— SOURCE INFORMATION —

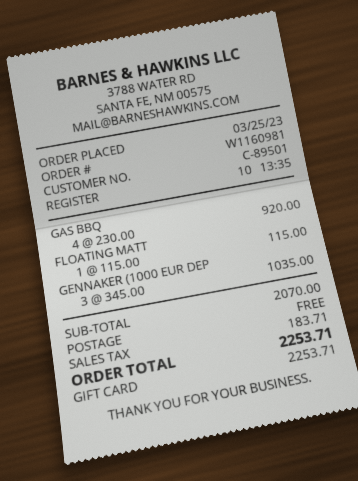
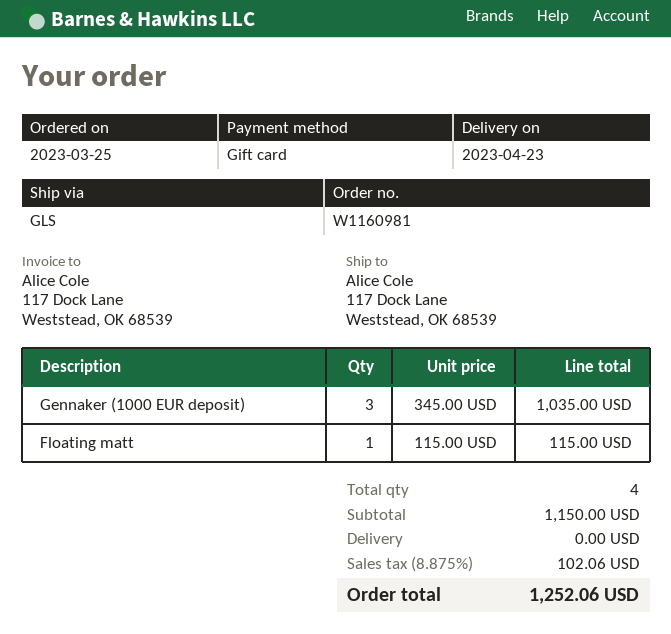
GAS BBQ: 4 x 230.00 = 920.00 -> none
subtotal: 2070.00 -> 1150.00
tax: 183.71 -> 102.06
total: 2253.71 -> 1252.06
* * *
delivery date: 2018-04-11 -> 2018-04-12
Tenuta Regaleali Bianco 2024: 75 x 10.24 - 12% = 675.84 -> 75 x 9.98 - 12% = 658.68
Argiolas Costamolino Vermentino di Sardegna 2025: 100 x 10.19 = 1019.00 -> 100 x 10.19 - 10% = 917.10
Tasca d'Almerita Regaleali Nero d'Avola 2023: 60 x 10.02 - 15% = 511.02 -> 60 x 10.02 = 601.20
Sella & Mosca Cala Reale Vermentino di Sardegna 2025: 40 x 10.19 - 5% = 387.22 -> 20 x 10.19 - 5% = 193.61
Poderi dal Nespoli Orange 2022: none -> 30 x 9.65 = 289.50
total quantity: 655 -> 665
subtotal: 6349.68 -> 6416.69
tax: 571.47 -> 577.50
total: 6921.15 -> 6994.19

— ASSIGNMENT —
Across the material, report every line that has the word "Sardegna".

— EXERCISE OUTPUT —
Argiolas Costamolino Vermentino di Sardegna 2025: 100 x 10.19 = 1019.00 -> 100 x 10.19 - 10% = 917.10
Sella & Mosca Cala Reale Vermentino di Sardegna 2025: 40 x 10.19 - 5% = 387.22 -> 20 x 10.19 - 5% = 193.61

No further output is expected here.